Nous diffusons et soutenons cet appel, n'hésitez pas à recourir au copier/coller.
La lutte continue.
Cet appel est anonyme, il ne provient d'aucune organisation officielle mais il est évidemment diffusable.
Depuis quelques mois, la tension sociale est à son comble. Le libéralisme économique de Nicolas Sarkozy tente de se présenter comme la seule solution en écrasant toute tentative d'exprimer des projets de sociétés alternatifs. La lecture de la lettre de Guy Moquet nous rappelle qu'être idéaliste, c'est, comme l'a écrit un lycéen anonyme, "mourir dans une carrière, fusillé en criant le nom d'un parti, d'une patrie qui avait déjà fui. Et sentir les balles allemandes traverser son corps. 1 rafale. 2 rafales. 3 rafales." Nicolas Sarkozy, en exaltant le sacrifice prétendument patriote de Guy Moquet, nous prépare à aimer se sacrifier pour le "bien commun". Mais nous retenons de la mort de ce militant communiste naif et de bien d'autres jeunes, morts autant par les balles allemandes que par le silence du Parti, l'envie de voir le peuple se lever contre les injustices. Si nous devons nous sacrifier, ce sera pour que naisse un monde dans lequel le pouvoir sera rendu au peuple. Nous ne pouvons accepter que les réformes "sociales" du gouvernement Fillon tentent de revenir 60 ans en arrière. Nous ne pouvons accepter que la réforme Pécresse cherche à tuer les filières "non-productives" (comprenez les filières où l'on réfléchit trop) et élimine les rares vestiges de démocratie universitaire qui ne sont pas entre les mains de l'UNEF. Nous ne pouvons accepter une politique d'immigration qui tend à criminaliser chaque étranger.

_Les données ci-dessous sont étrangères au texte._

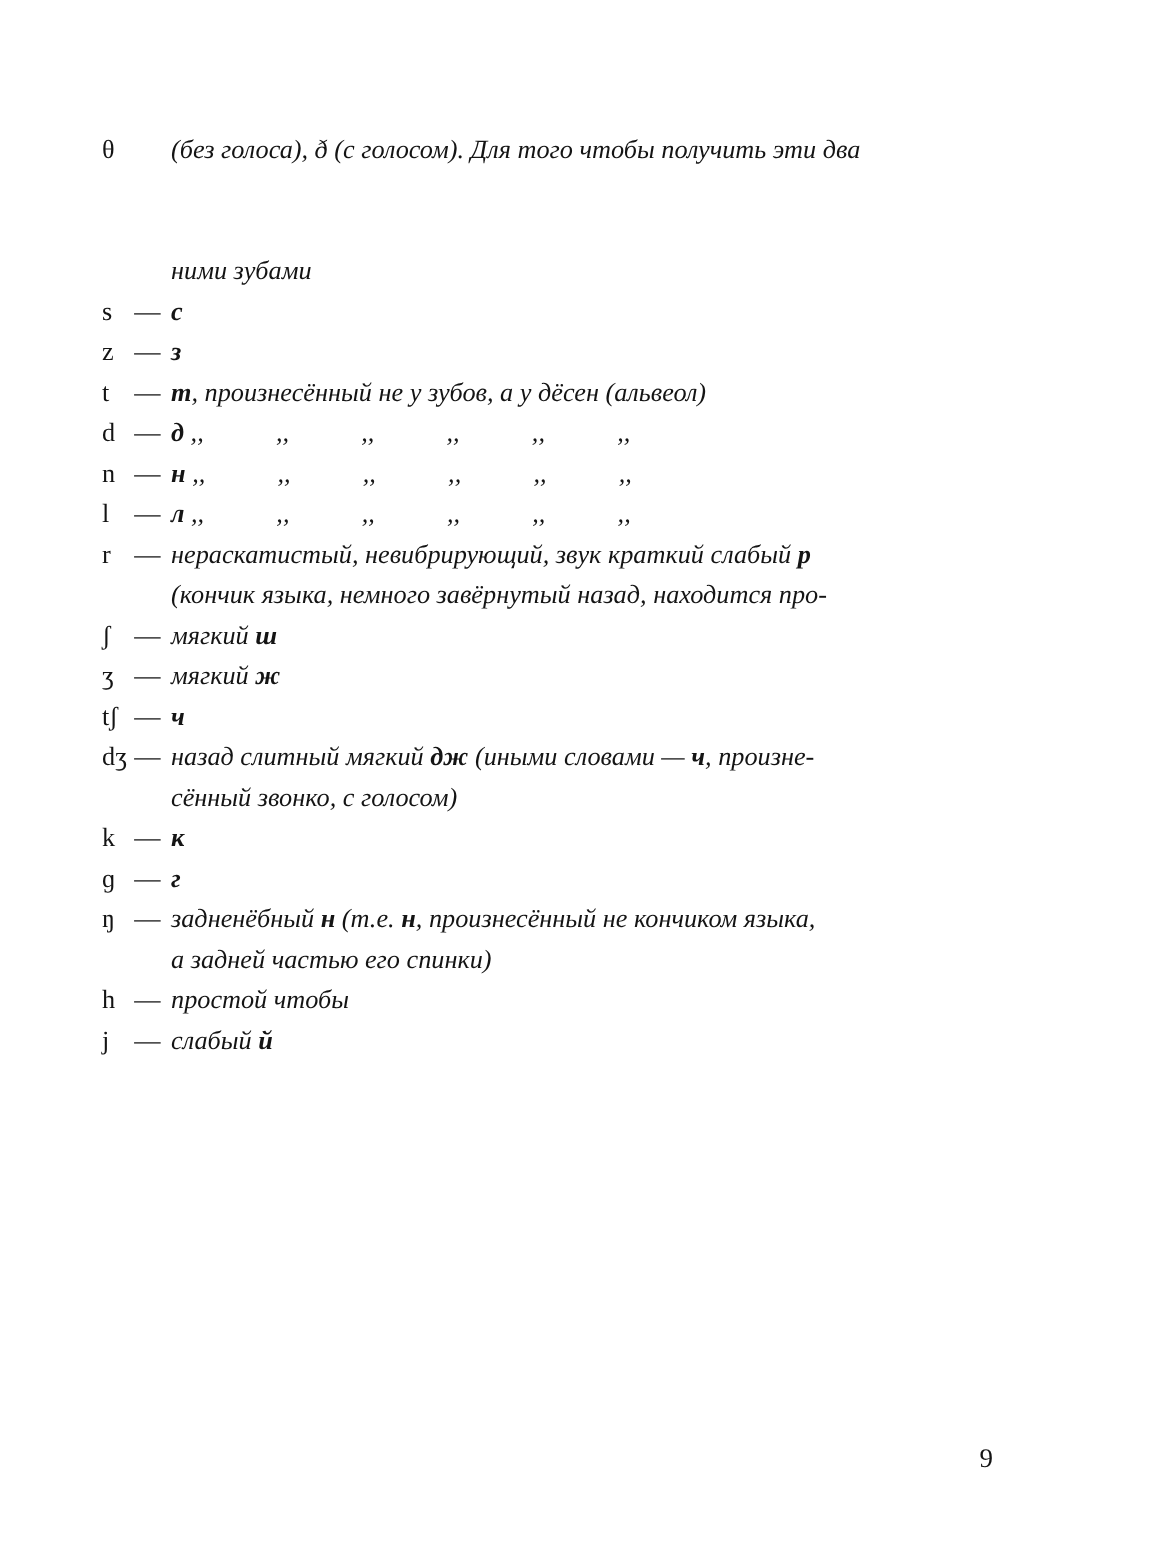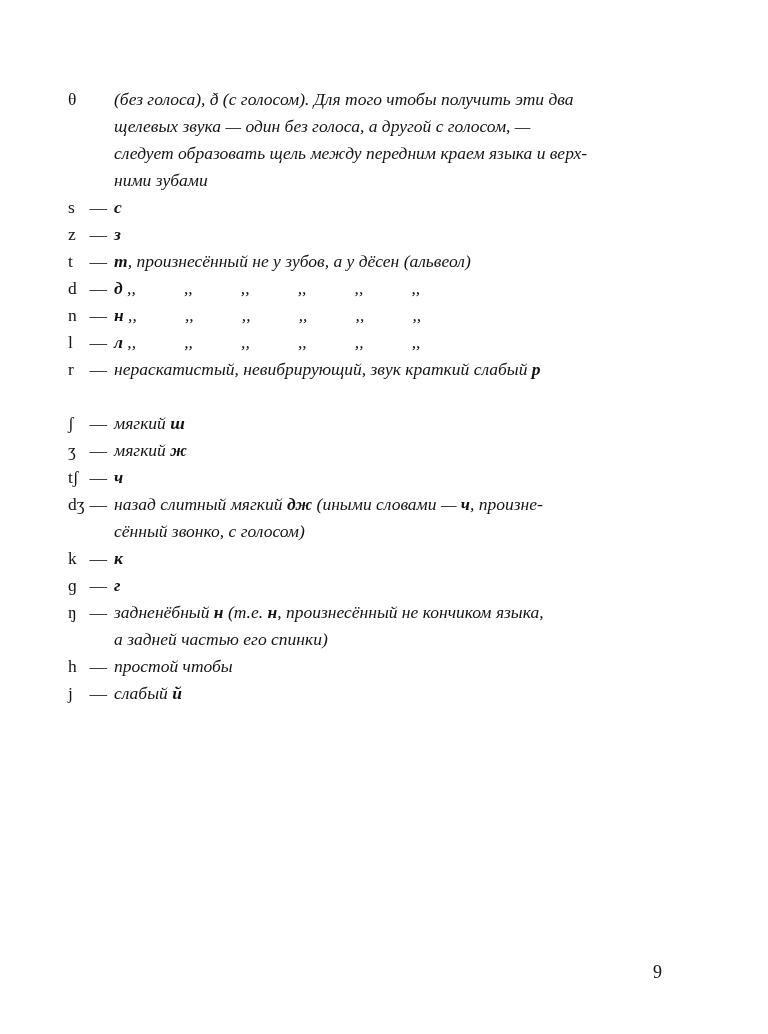"щелевых звука — один без" span { html: <span>щелевых звука — один без голоса, а другой с голосом, —</span> -> none }
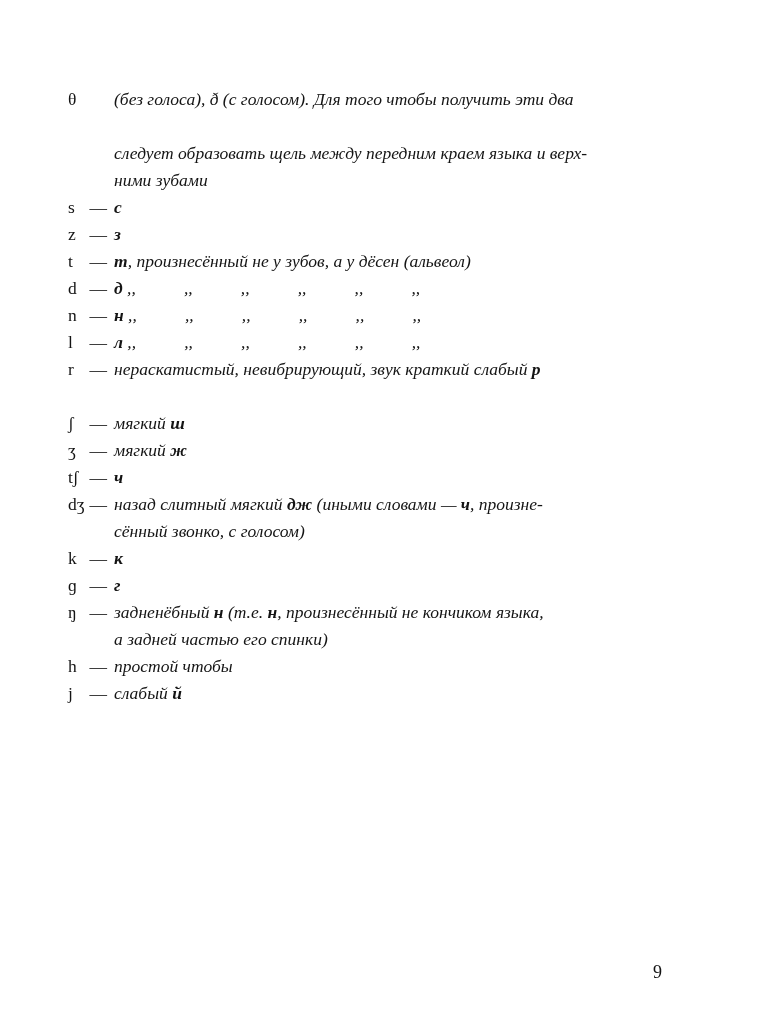"следует образовать щель между передним" span { html: <span>следует образовать щель между передним краем языка и верх-</span> -> none }
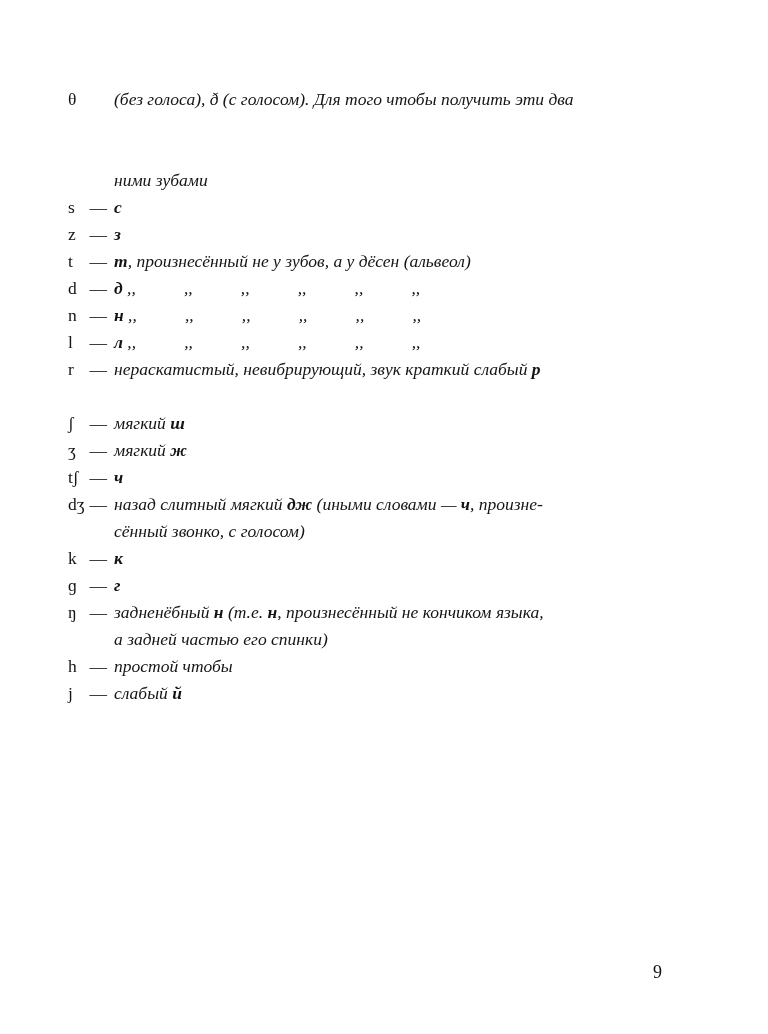"(кончик языка, немного завёрнутый назад," span { html: none -> <span>(кончик языка, немного завёрнутый назад, находится про-</span> }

Les tests ADN représentent une mesure que Vichy n'aurait pas reniée. La famille n'est pas que génétique et il est intolérable que, sous couvert de stopper les fraudes dans les procédures de regroupements familiaux, on conserve des données sur l'ADN de personnes qui n'ont rien de criminels ni de pédophiles. Nous ne pouvons accepter qu'un Etat, dont l'existence est en soi un problême, couvre des délits d'initiés et des magouilles financières qui mettent des milliers de travailleurs sur la paille. Nous sommes une génération qui s'ennuie. Elle veut croire à un autre monde que le capitalisme et le pouvoir étatique ne peut certainement pas lui offrir. Nous sommes la génération mai 2008 et voici notre appel :
Etudiants, lycéens, salariés, fonctionnaires, chomeurs, rmistes, retraités, sans-papiers, exclus et révoltés ; ce mois de Novembre 2007 doit être le début d'un long mouvement avec pour but la grêve générale créatrice de démocratie directe et autogérée. Près de 40 ans après mai 68, nous pensons qu'il est du devoir de chacun de tout faire afin d'obtenir l'émancipation et de gagner le socialisme libertaire. Ces dernières années, les luttes ont permis à beaucoup d'entre nous d'acquérir dans la rue l'expérience que des années de soumission avaient étouffé chez certains. Refuser la suprématie de l'Etat sur l'être humain, de l'argent sur l'Etat et des nantis sur l'argent, c'est accepter de vivre avec les autres pour construire ensemble un avenir que les négociations de palais ne pourront qu'assassiner. Dès maintenant, des Assemblées Générales indépendantes et ouvertes à tous doivent être organisées afin de déclarer la grêve. Les revendications doivent être aussi larges que nos utopies afin de rendre ces dernières concrêtes. Ne lachons rien.